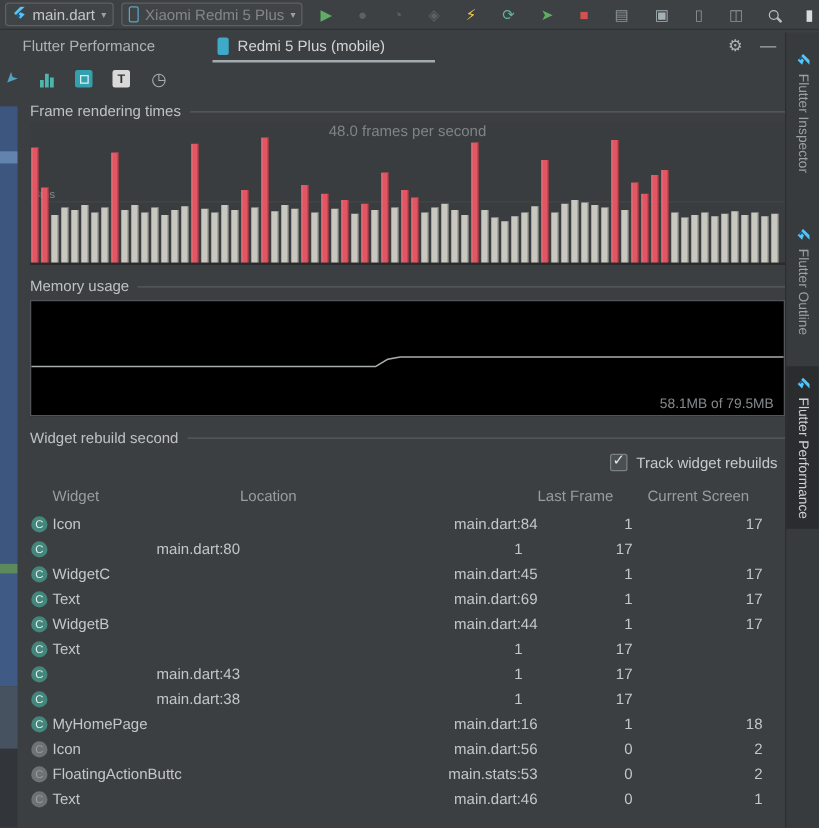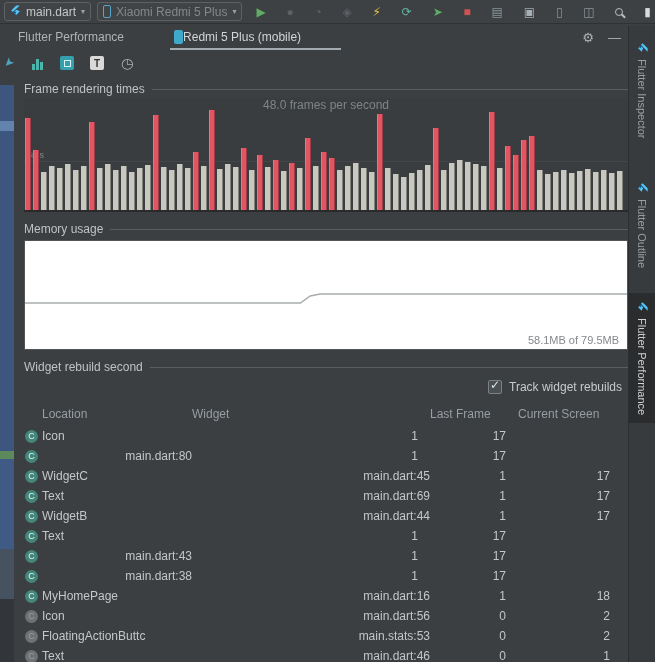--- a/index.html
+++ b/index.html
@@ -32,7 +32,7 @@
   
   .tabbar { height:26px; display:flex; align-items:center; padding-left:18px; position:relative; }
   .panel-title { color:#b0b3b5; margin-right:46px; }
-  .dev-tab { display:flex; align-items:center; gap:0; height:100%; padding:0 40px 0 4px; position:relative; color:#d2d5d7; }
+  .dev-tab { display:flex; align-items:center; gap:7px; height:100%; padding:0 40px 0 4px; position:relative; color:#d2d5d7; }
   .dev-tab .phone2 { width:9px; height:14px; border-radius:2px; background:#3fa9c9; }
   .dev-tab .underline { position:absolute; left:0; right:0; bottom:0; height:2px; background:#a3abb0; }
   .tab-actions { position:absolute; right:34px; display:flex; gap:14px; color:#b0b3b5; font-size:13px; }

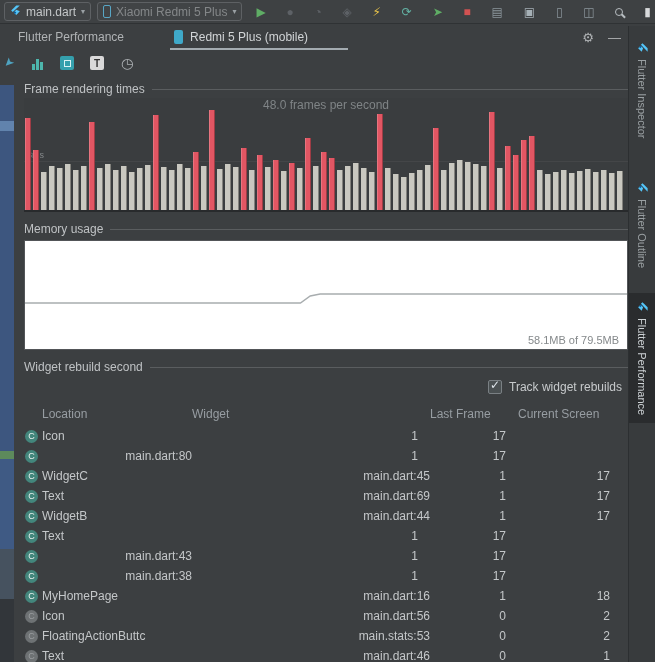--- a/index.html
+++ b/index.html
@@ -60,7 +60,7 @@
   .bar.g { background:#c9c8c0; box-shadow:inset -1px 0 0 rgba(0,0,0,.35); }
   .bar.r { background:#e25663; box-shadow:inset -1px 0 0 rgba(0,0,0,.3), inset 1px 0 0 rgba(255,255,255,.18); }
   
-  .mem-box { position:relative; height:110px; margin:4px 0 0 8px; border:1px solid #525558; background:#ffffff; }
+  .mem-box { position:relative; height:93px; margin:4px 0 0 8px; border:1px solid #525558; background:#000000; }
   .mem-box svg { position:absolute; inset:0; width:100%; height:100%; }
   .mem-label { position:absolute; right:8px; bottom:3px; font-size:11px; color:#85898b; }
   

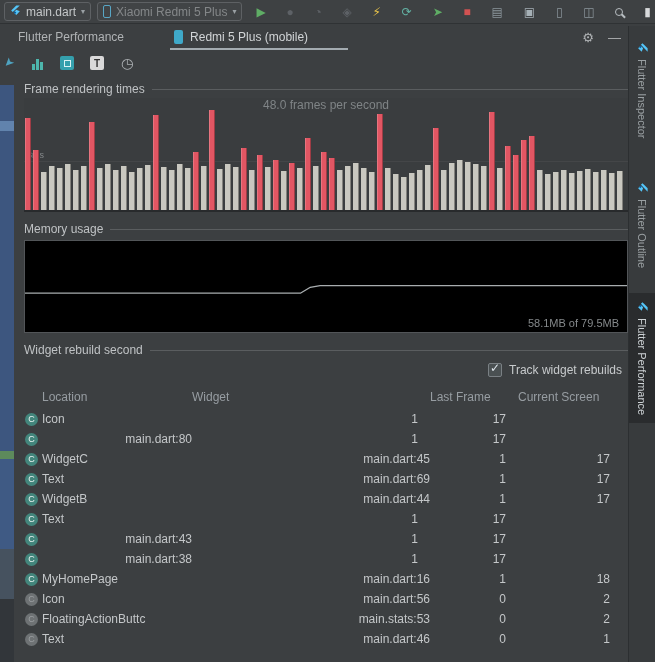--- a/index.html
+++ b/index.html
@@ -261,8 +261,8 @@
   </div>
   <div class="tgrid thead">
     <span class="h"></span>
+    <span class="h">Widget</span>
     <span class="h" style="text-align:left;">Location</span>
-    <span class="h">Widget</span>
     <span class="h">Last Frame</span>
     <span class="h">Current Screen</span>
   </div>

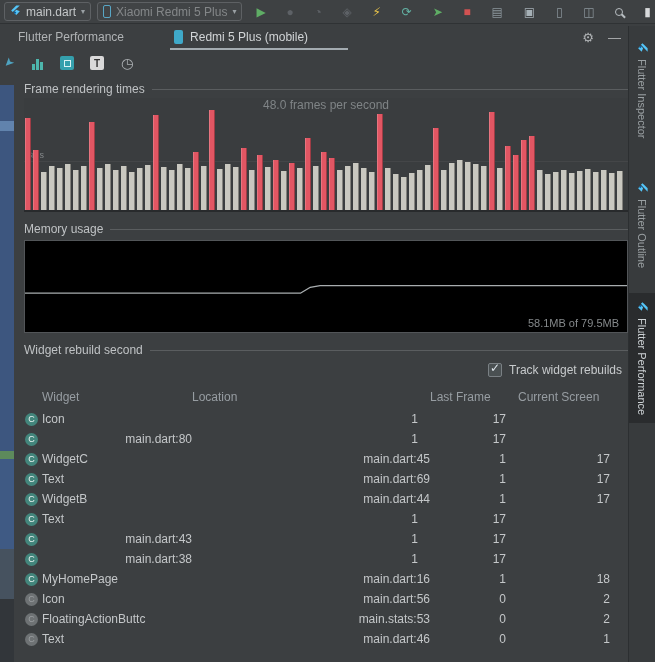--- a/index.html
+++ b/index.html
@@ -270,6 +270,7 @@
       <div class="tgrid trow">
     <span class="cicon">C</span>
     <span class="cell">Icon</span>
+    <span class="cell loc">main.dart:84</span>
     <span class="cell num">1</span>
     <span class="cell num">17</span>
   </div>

++++++++

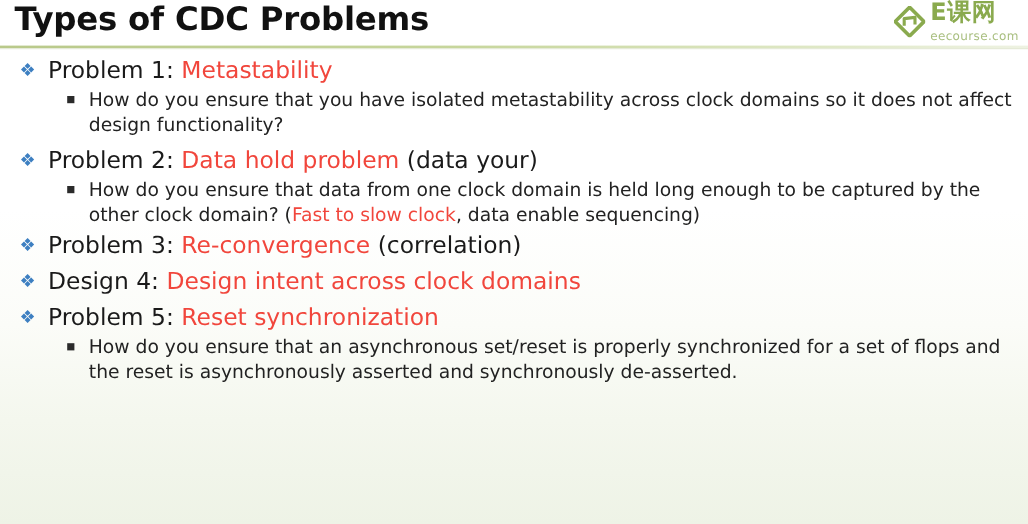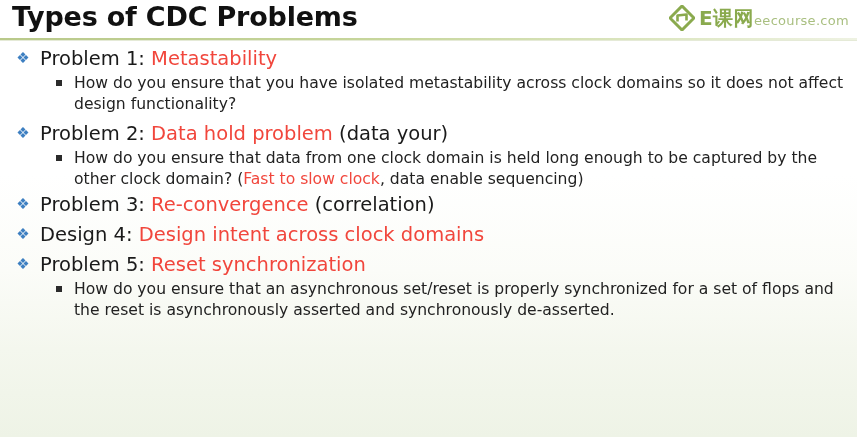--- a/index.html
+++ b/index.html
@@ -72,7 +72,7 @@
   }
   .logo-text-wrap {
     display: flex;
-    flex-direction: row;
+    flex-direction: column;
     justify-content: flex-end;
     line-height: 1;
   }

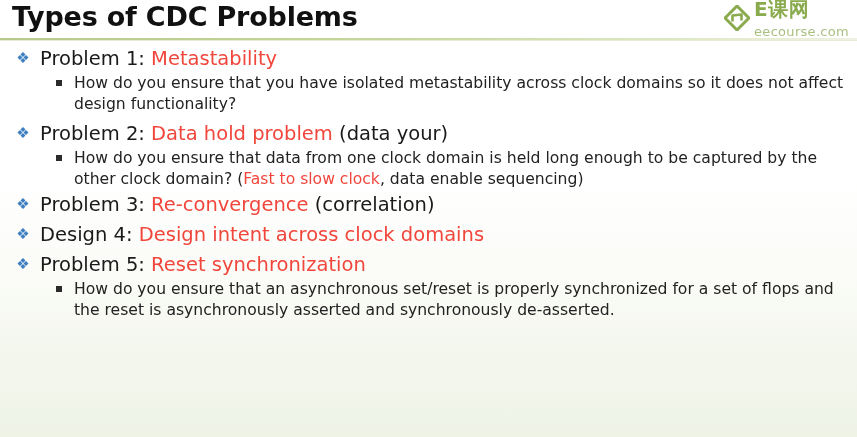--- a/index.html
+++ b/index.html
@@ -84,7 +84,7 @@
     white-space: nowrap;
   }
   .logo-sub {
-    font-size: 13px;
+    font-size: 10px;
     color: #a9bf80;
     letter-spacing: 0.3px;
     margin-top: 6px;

++++++++

→ **Exercise aim**
Out of the records above, pick each line that contains the string "cell".

→ **Result of this task**
     <span class="cell">Icon</span>
+    <span class="cell loc">main.dart:84</span>
     <span class="cell num">1</span>
     <span class="cell num">17</span>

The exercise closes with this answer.